Halloween is approaching, and what better topic for 40 Reasons to Love Yoga than our bones, and in particular, our spines? Did you know that low back pain is the leading cause of disability worldwide? Experts estimate that 80% of us will experience a back problem at some point in our lives. Yikes!
Our backs are complex and connected systems of bones, ligaments, joints, nerves and muscles. Injury to any of one of these - sprains, strains, irritations and ruptures - can be debilitating for the whole structure. To prevent back pain, we need to care for ourselves holistically, including being thoughtful about how we sleep, our choice of footwear, properly warming up before exercise, and maintaining a healthy diet. One major way to protect our backs is regular yoga practice.

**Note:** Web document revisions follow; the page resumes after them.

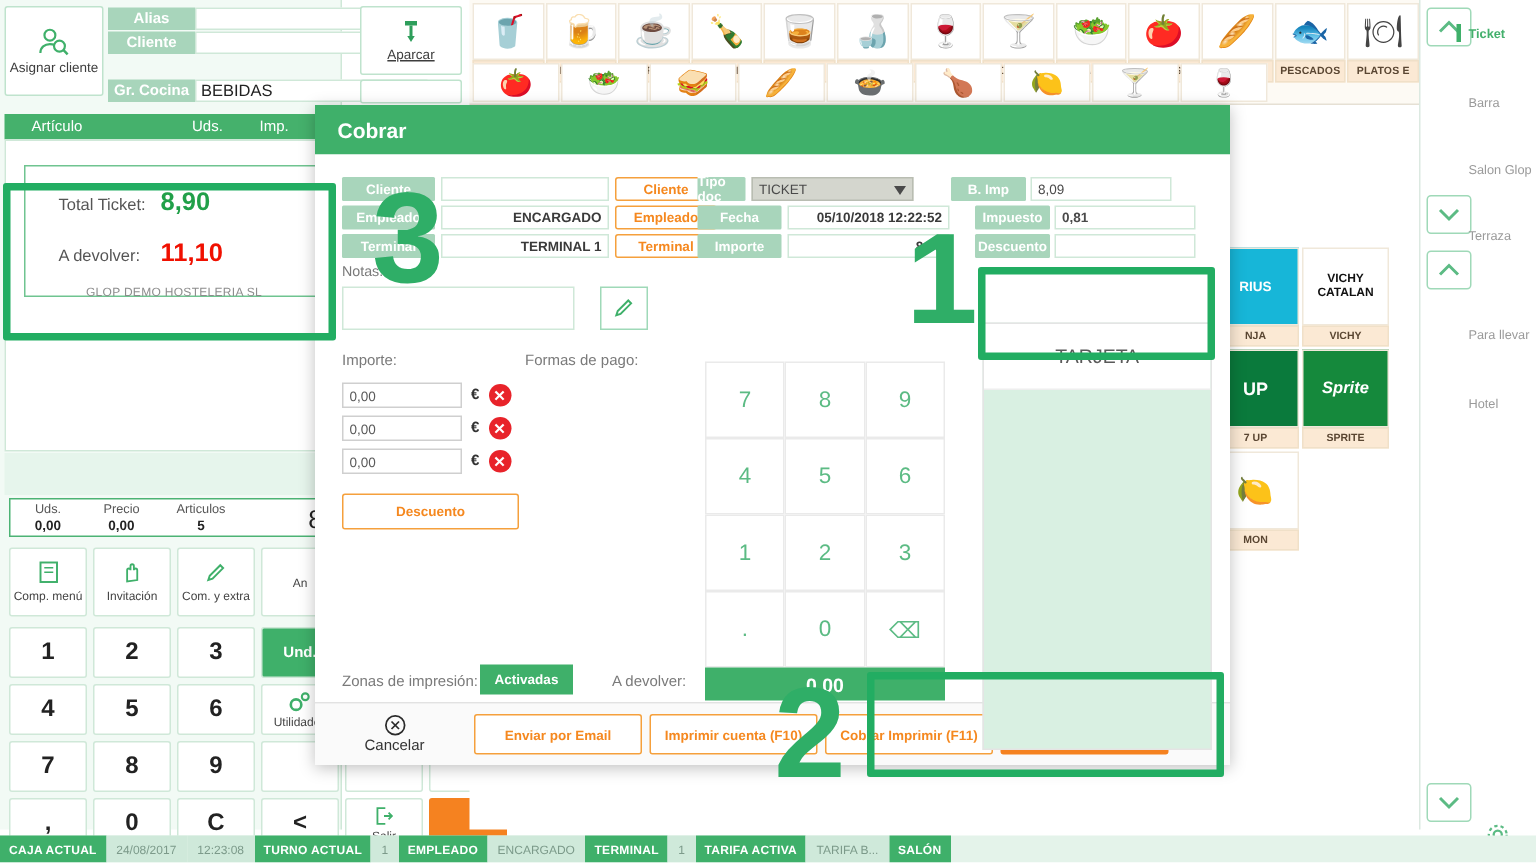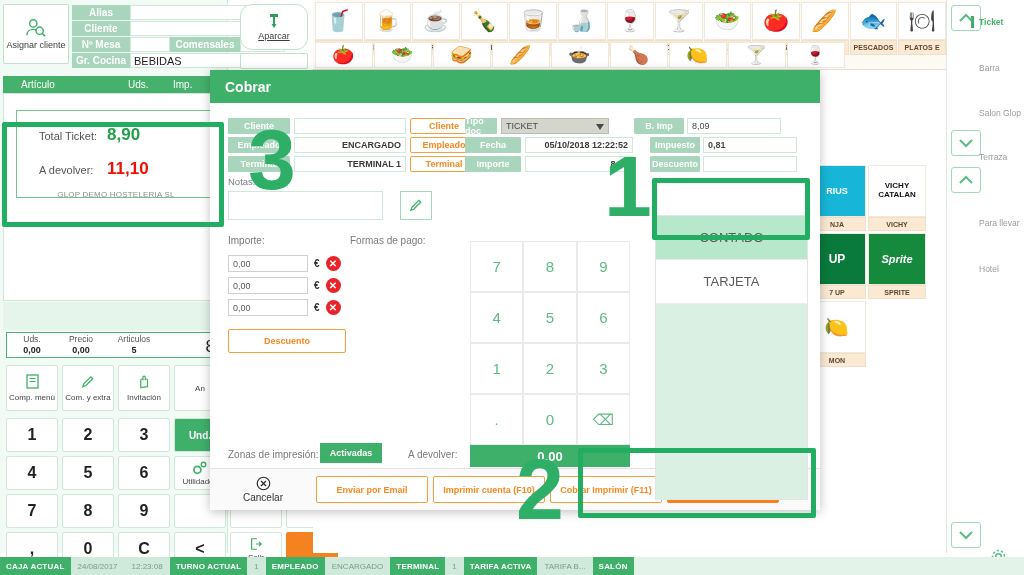--- a/index.html
+++ b/index.html
@@ -24,7 +24,7 @@
      border:1px solid #bfe3cd; border-radius:2px; display:flex; flex-direction:column;
      align-items:center; justify-content:center; gap:2px; color:#3e3e3e; font-size:9px;}
   .aparcar-btn { position:absolute; left:240px; top:4px; width:68px; height:46px; background:#fff;
-     border:1px solid #bfe3cd; border-radius:12px; display:flex; flex-direction:column;
+     border:1px solid #bfe3cd; border-radius:2px; display:flex; flex-direction:column;
      align-items:center; justify-content:center; gap:2px; font-size:9px; color:#3e3e3e;text-decoration:underline;}
   .aparcar-btn2 { position:absolute; left:240px; top:53px; width:68px; height:16px; background:#fff;
      border:1px solid #bfe3cd; border-radius:2px; }

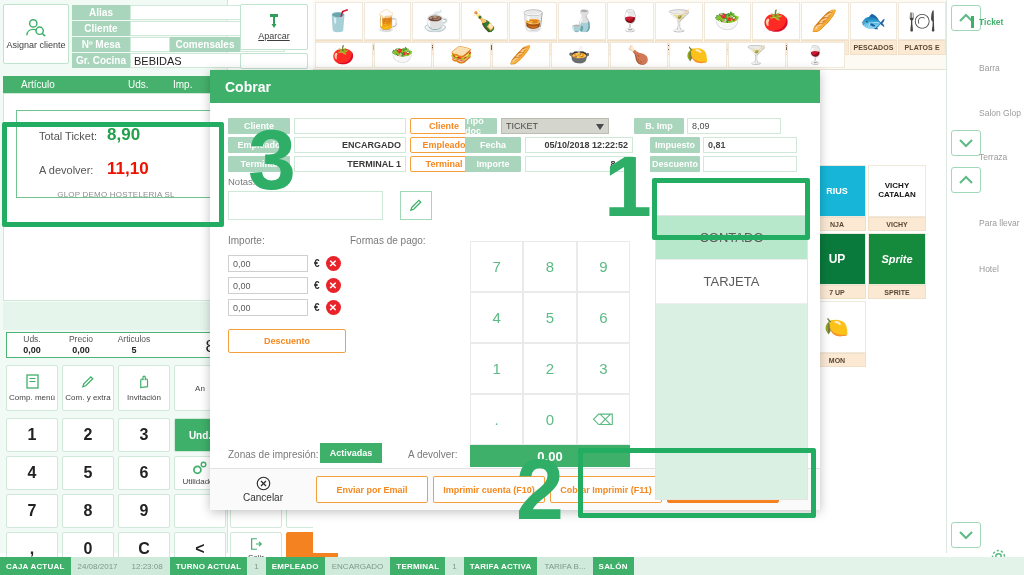--- a/index.html
+++ b/index.html
@@ -159,12 +159,6 @@
     <div class="hdr-row" style="left:72px; top:21px;">
       <div class="lbl-green" style="width:58px;">Cliente</div>
       <div class="inp-w" style="width:155px;"></div>
-    </div>
-    <div class="hdr-row" style="left:72px; top:37px;">
-      <div class="lbl-green" style="width:58px;">Nº Mesa</div>
-      <div class="inp-w" style="width:40px;"></div>
-      <div class="lbl-green" style="width:70px;">Comensales</div>
-      <div class="inp-w" style="width:45px;">0</div>
     </div>
     <div class="hdr-row" style="left:72px; top:53px;">
       <div class="lbl-green" style="width:58px;">Gr. Cocina</div>

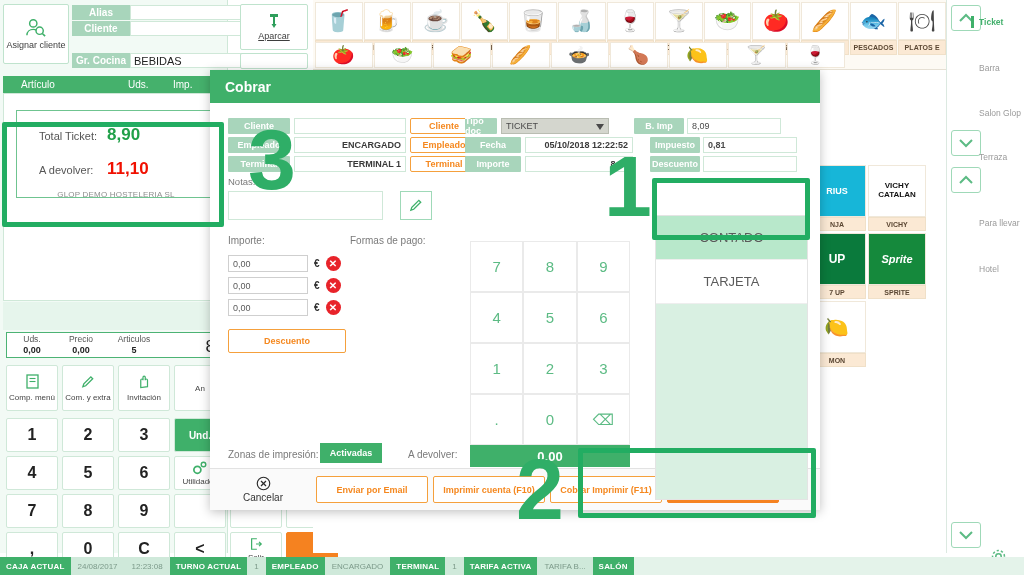--- a/index.html
+++ b/index.html
@@ -516,7 +516,6 @@
       <div style="position:absolute;left:260px;top:342px;width:160px;height:22px;background:#3fb06a;color:#fff;font-size:13px;font-weight:bold;display:flex;align-items:center;justify-content:center;">0,00</div>
 
       <div style="position:absolute;left:445px;top:112px;width:153px;height:285px;background:#d9f0e2;border:1px solid #e4e4e4;overflow:hidden;">
-        <div class="pay-item sel">CONTADO</div>
         <div class="pay-item">TARJETA</div>
       </div>
 

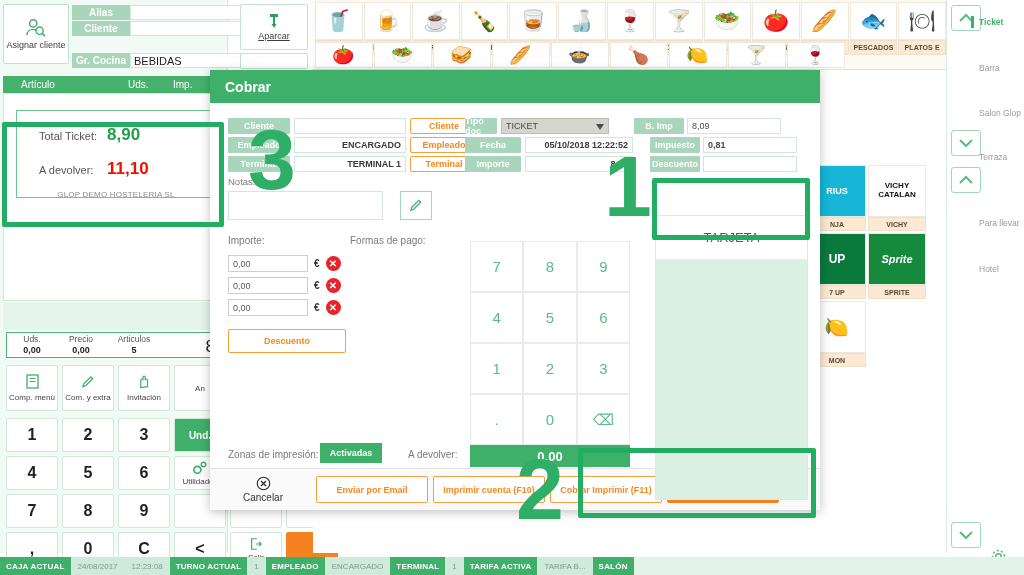--- a/index.html
+++ b/index.html
@@ -224,15 +224,15 @@
       </div>
       <div class="fn-btn">
         <svg width="15" height="16" viewBox="0 0 16 16">
-          <path d="M2 13l1-3 7.5-7.5 2 2L5 12z" fill="none" stroke="#3fb06a" stroke-width="1.4"></path>
-        </svg>
-        <span>Com. y extra</span>
+          <path d="M4 14V6a1.2 1.2 0 012.4 0V3a1.2 1.2 0 012.4 0v3a1.2 1.2 0 012.4 0v7z" fill="none" stroke="#3fb06a" stroke-width="1.3"></path>
+        </svg>
+        <span>Invitación</span>
       </div>
       <div class="fn-btn">
         <svg width="15" height="16" viewBox="0 0 16 16">
-          <path d="M4 14V6a1.2 1.2 0 012.4 0V3a1.2 1.2 0 012.4 0v3a1.2 1.2 0 012.4 0v7z" fill="none" stroke="#3fb06a" stroke-width="1.3"></path>
-        </svg>
-        <span>Invitación</span>
+          <path d="M2 13l1-3 7.5-7.5 2 2L5 12z" fill="none" stroke="#3fb06a" stroke-width="1.4"></path>
+        </svg>
+        <span>Com. y extra</span>
       </div>
       <div class="fn-btn">
         <span>An</span>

Many of the asanas in yoga increase strength in specific muscle groups that support and protect our spines. Strengthening our abdominal and back muscles through regular yoga can prevent or reduce common back pain. Next time you're in class try a cat-cow, cobra, or plank pose to focus on your back.
But yoga doesn't just help our backs by strengthening important muscles - it also helps by relaxing them. When we stretch we reduce tension in and improve flexibility of our muscles, which can be very helpful in addressing chronic back pain. For instance, stretching our hamstrings can improve the range of motion in the pelvis, which decreases stress on the lower back.
Finally, yoga trains us to be more aware of our bodies and maintain proper alignment. When we make minor corrections at the cues of our instructors, we focus our attention on the feel of proper alignment and position. Over time, regular yoga practice and holding of asanas can build muscle memory, strength, and balance that improve our postures outside of class. Good posture means we're maintaining proper curvature of the spine and preventing lower back pain and injury.